O crescimento do comércio virtual no Brasil
Enviada em 18/04/2021
A pandemia do sars-Cov-2, ou Covid-19, revolucionou a dinâmica de diversos setores econômicos, tanto no Brasil como em todo o mundo. No país, o comércio digital ou “e-commerce”, que antes se desenvolvia de forma gradativa, consolidou-se como uma alternativa para os microempreendedores e os pequenos empreendedores manterem os seus negócios ativos. Com isso, além do cenário atual, o aumento da confiabilidade dos usuários e o cenário econômico brasileiro do e-commerce são alguns dos responsáveis pelo crescimento do comércio virtual no Brasil.
Em um primeiro momento, o aumento exponencial do acesso à internet, mesmo que, infelizmente, de forma desproporcional na sociedade, explicita a necessidade da segurança virtual dos seus usuários, algo que preocupava os consumidores do e-commerce.
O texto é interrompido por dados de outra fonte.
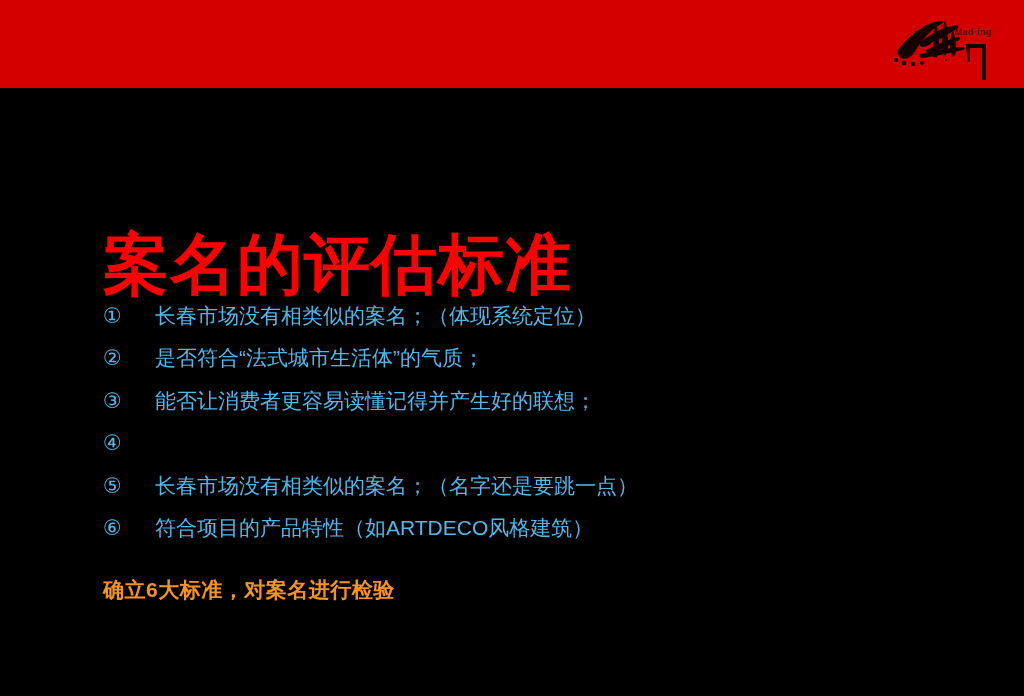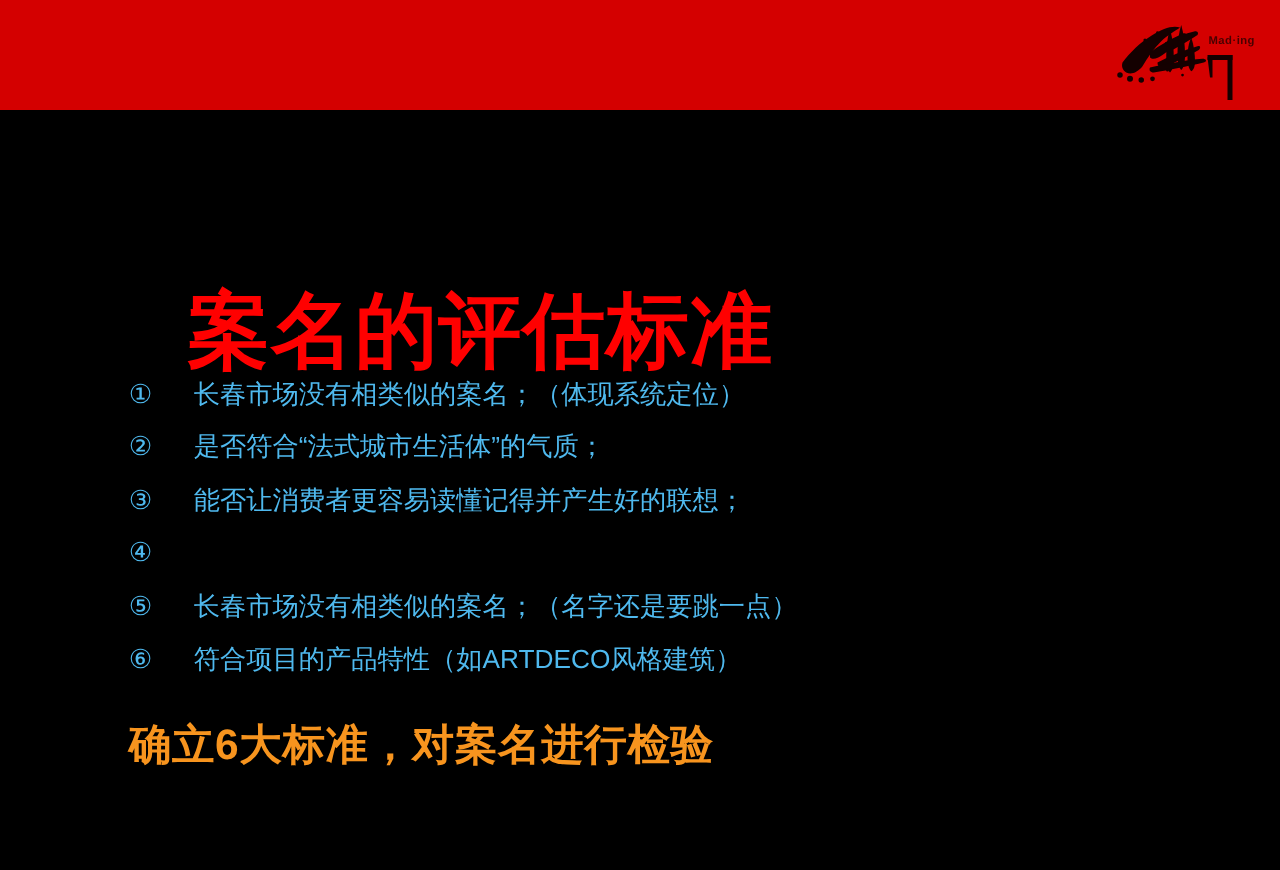"Mad·ing" .logo-wordmark { right: 20px -> 32px }
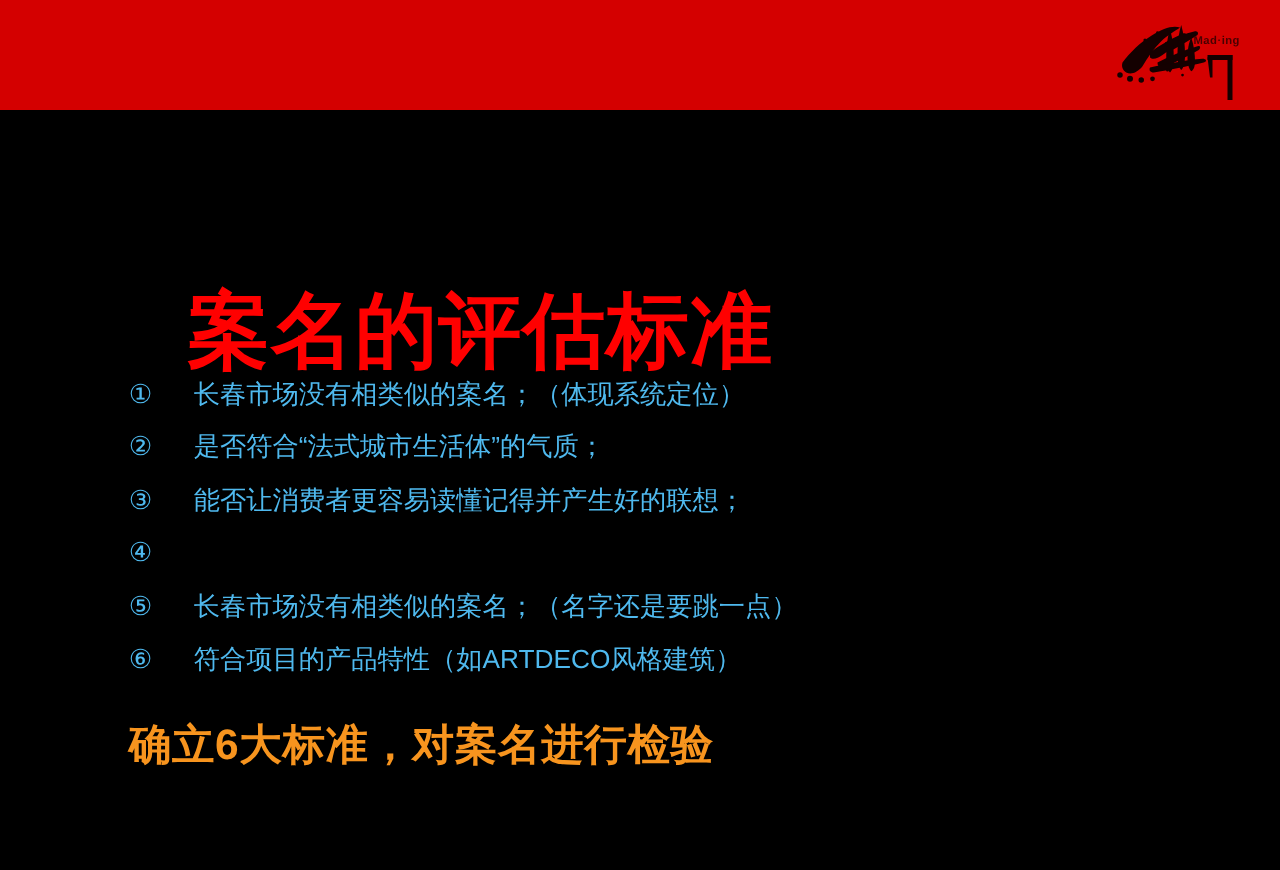"案名的评估标准" .slide-title { margin-left: 47px -> none }
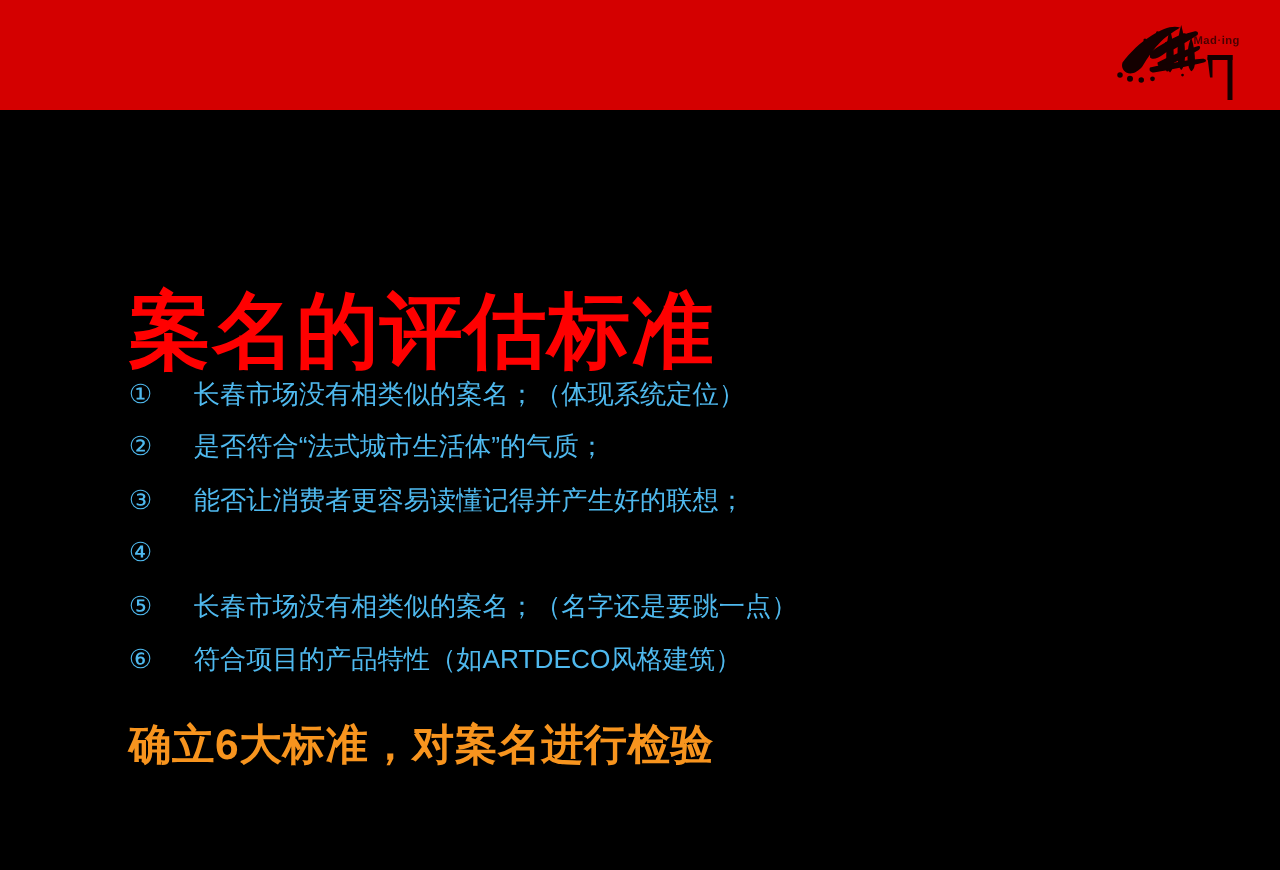"确立6大标准，对案名进行检验" .conclusion { font-size: 34px -> 21px }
Nisso, a Lei Geral de Proteção de Dados Pessoais sancionada em 2018 garante proteger os direitos fundamentais da liberdade e privacidade do usuário, determinando como deverá ser o tratamento de dados pessoais no Brasil. Em razão disso, com a maior garantia de proteção de dados, houve um aumento de 40,6% dos consumidores virtuais, como é informado no Relatório do NeoTrust, permitindo o crescimento do comércio virtual no país.
Além disso, o menor investimento necessário para abrir uma empresa virtual e a não monopolização do mercado por grandes empresas, tornaram-se grandes atrativos para os empreendedores digitais. Segundo o NeoTrust, só em 2019, o e-commerce registrou um faturamento 22,7% maior que o do ano anterior, atraindo tanto novos investidores, como também a atenção das grandes empresas para adaptarem-se ao novo modelo de comércio dessa geração.
Portanto, o crescimento do comércio virtual do país está relacionado ao aumento da confiabilidade dos usuários e o cenário econômico brasileiro do e-commerce. Posto isso, cabe ao Estado, por meio de empréstimos a juros baixos e o aumento de fiscalização no comércio virtual, garantir tanto o desenvolvimento do e-commerce de forma igualitária a todos os empreendedores, como também a proteção jurídica e financeira do consumidor. De modo que esse crescimento transpasse o período de pandemia e se consolide no cenário econômico brasileiro.